• [Material to process]
____________________

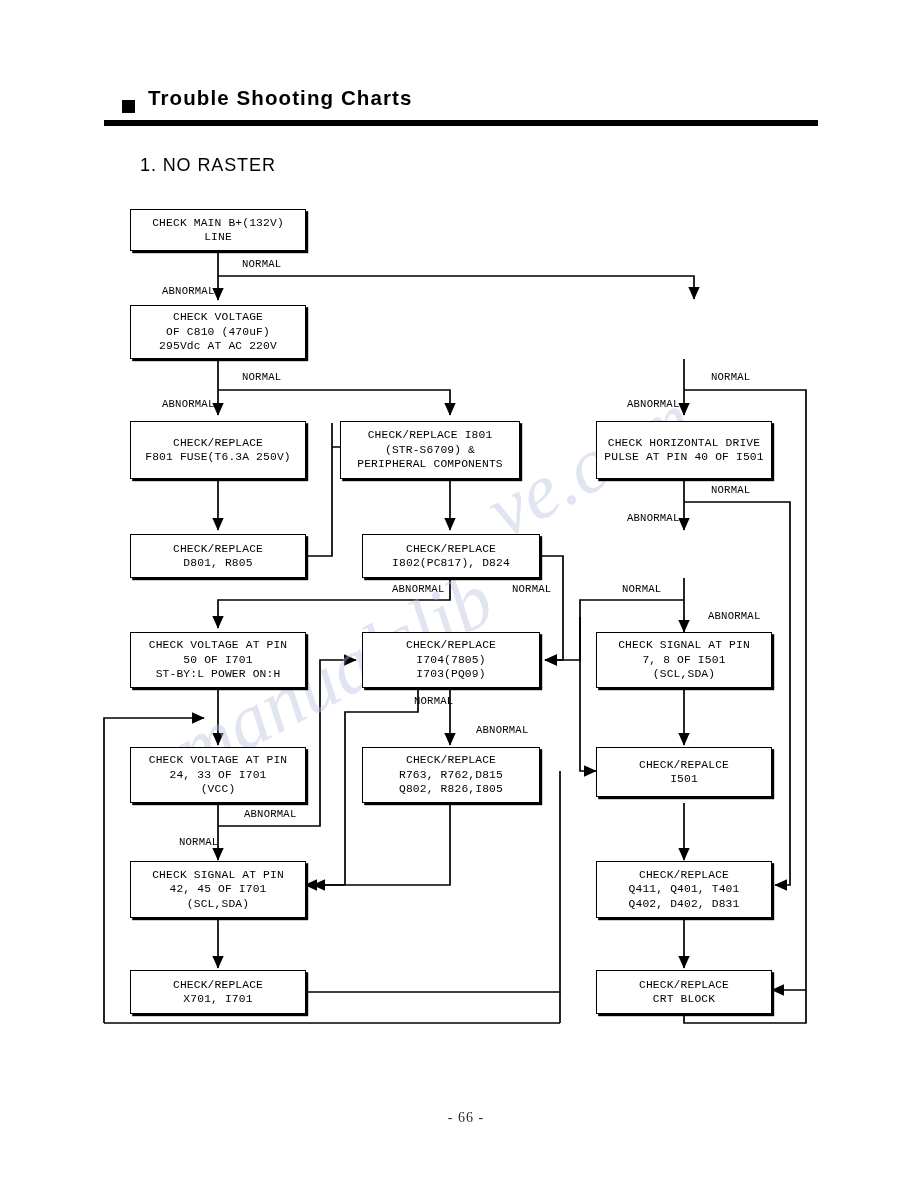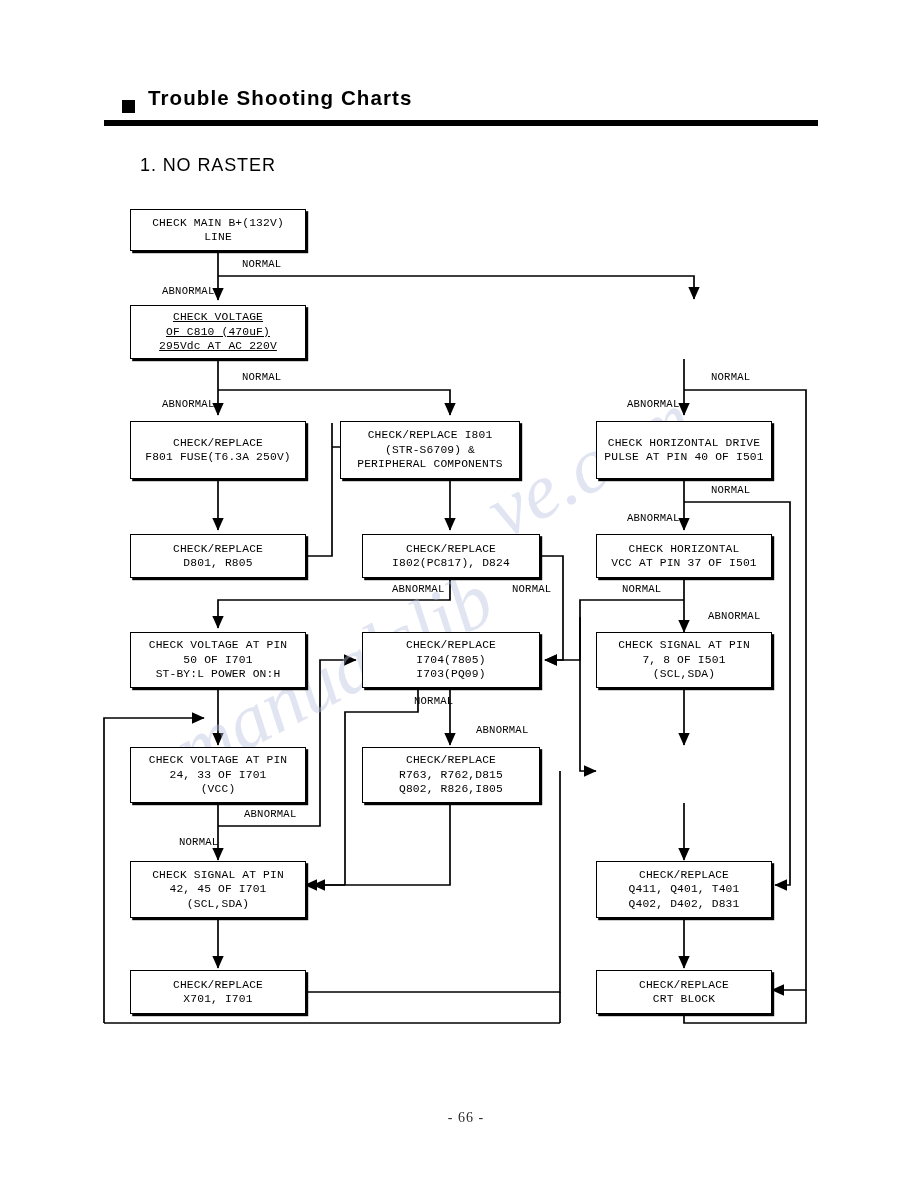--- a/index.html
+++ b/index.html
@@ -252,7 +252,7 @@
       <span class="line">LINE</span>
     </div>
 
-    <div class="node" style="left:130px; top:305px; width:176px; height:54px;text-decoration:underline;">
+    <div class="node" style="left:130px; top:305px; width:176px; height:54px;">
       <span class="line">CHECK VOLTAGE</span>
       <span class="line">OF C810 (470uF)</span>
       <span class="line">295Vdc AT AC 220V</span>

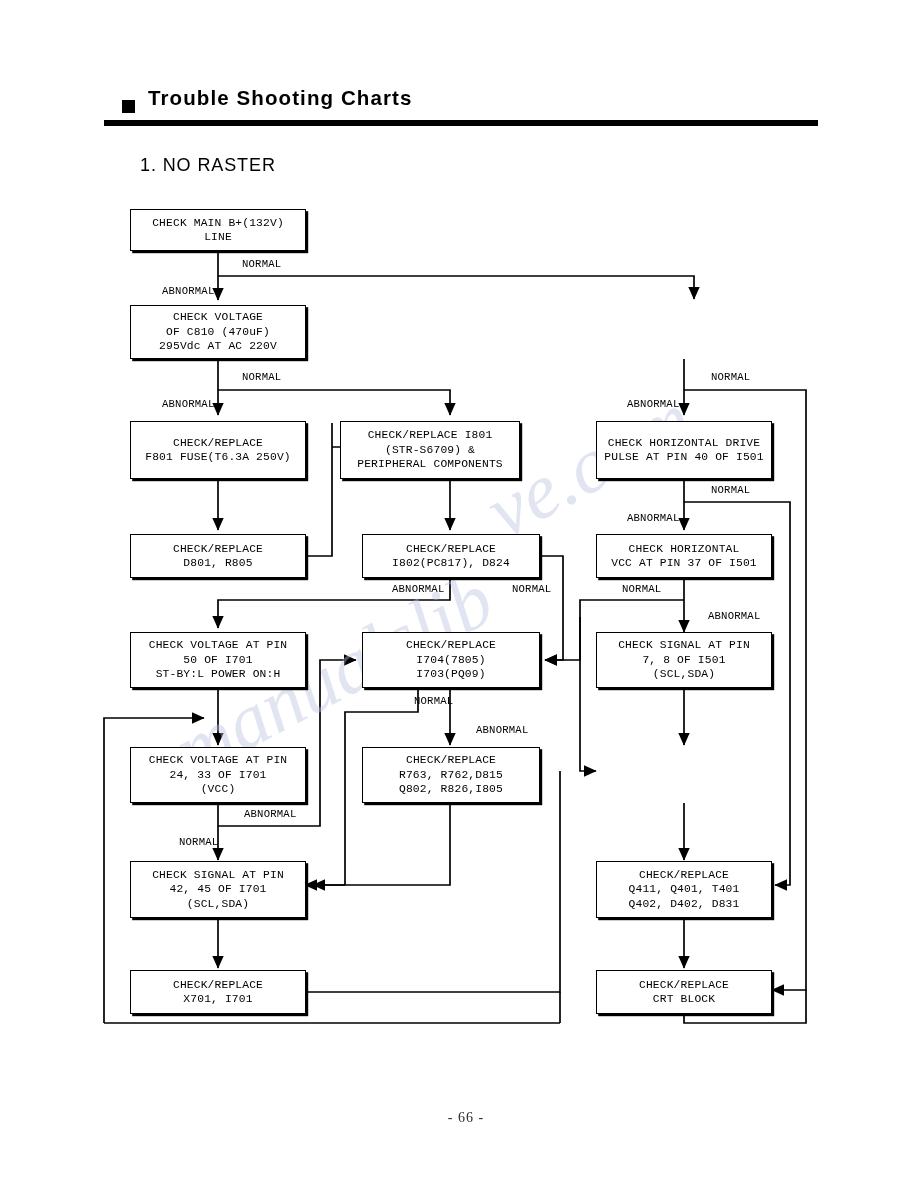--- a/index.html
+++ b/index.html
@@ -285,10 +285,6 @@
       <span class="line">I802(PC817), D824</span>
     </div>
 
-    <div class="node" style="left:596px; top:534px; width:176px; height:44px;">
-      <span class="line">CHECK HORIZONTAL</span>
-      <span class="line">VCC AT PIN 37 OF I501</span>
-    </div>
 
     <div class="node" style="left:130px; top:632px; width:176px; height:56px;">
       <span class="line">CHECK VOLTAGE AT PIN</span>

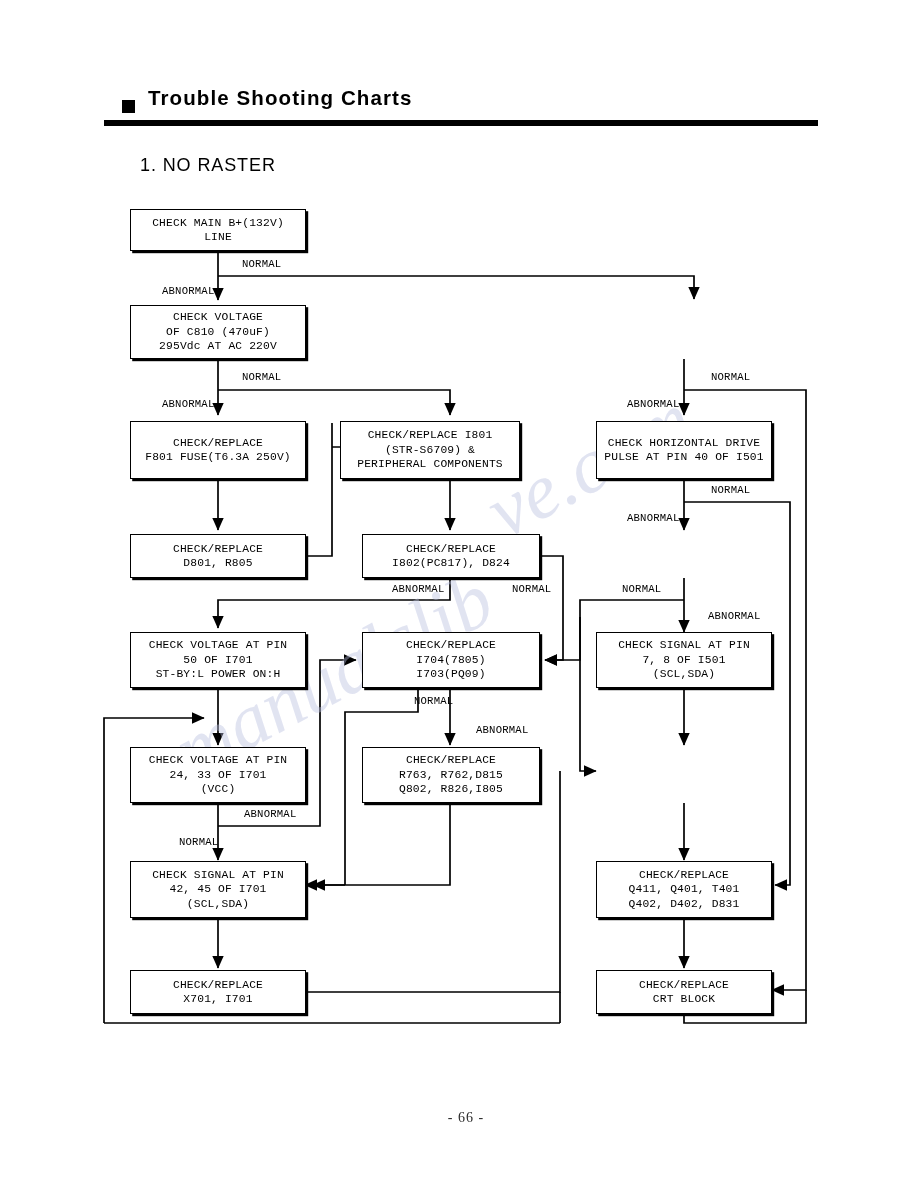--- a/index.html
+++ b/index.html
@@ -316,6 +316,10 @@
       <span class="line">Q802, R826,I805</span>
     </div>
 
+    <div class="node" style="left:596px; top:747px; width:176px; height:50px;">
+      <span class="line">CHECK/REPALCE</span>
+      <span class="line">I501</span>
+    </div>
 
     <div class="node" style="left:130px; top:861px; width:176px; height:57px;">
       <span class="line">CHECK SIGNAL AT PIN</span>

____________________

• [Work to be completed] Write out the whole listing again, exactly, with no pictures.

• [Answer box]
--- a/index.html
+++ b/index.html
@@ -252,7 +252,7 @@
       <span class="line">LINE</span>
     </div>
 
-    <div class="node" style="left:130px; top:305px; width:176px; height:54px;text-decoration:underline;">
+    <div class="node" style="left:130px; top:305px; width:176px; height:54px;">
       <span class="line">CHECK VOLTAGE</span>
       <span class="line">OF C810 (470uF)</span>
       <span class="line">295Vdc AT AC 220V</span>

--- a/index.html
+++ b/index.html
@@ -285,10 +285,6 @@
       <span class="line">I802(PC817), D824</span>
     </div>
 
-    <div class="node" style="left:596px; top:534px; width:176px; height:44px;">
-      <span class="line">CHECK HORIZONTAL</span>
-      <span class="line">VCC AT PIN 37 OF I501</span>
-    </div>
 
     <div class="node" style="left:130px; top:632px; width:176px; height:56px;">
       <span class="line">CHECK VOLTAGE AT PIN</span>

--- a/index.html
+++ b/index.html
@@ -316,6 +316,10 @@
       <span class="line">Q802, R826,I805</span>
     </div>
 
+    <div class="node" style="left:596px; top:747px; width:176px; height:50px;">
+      <span class="line">CHECK/REPALCE</span>
+      <span class="line">I501</span>
+    </div>
 
     <div class="node" style="left:130px; top:861px; width:176px; height:57px;">
       <span class="line">CHECK SIGNAL AT PIN</span>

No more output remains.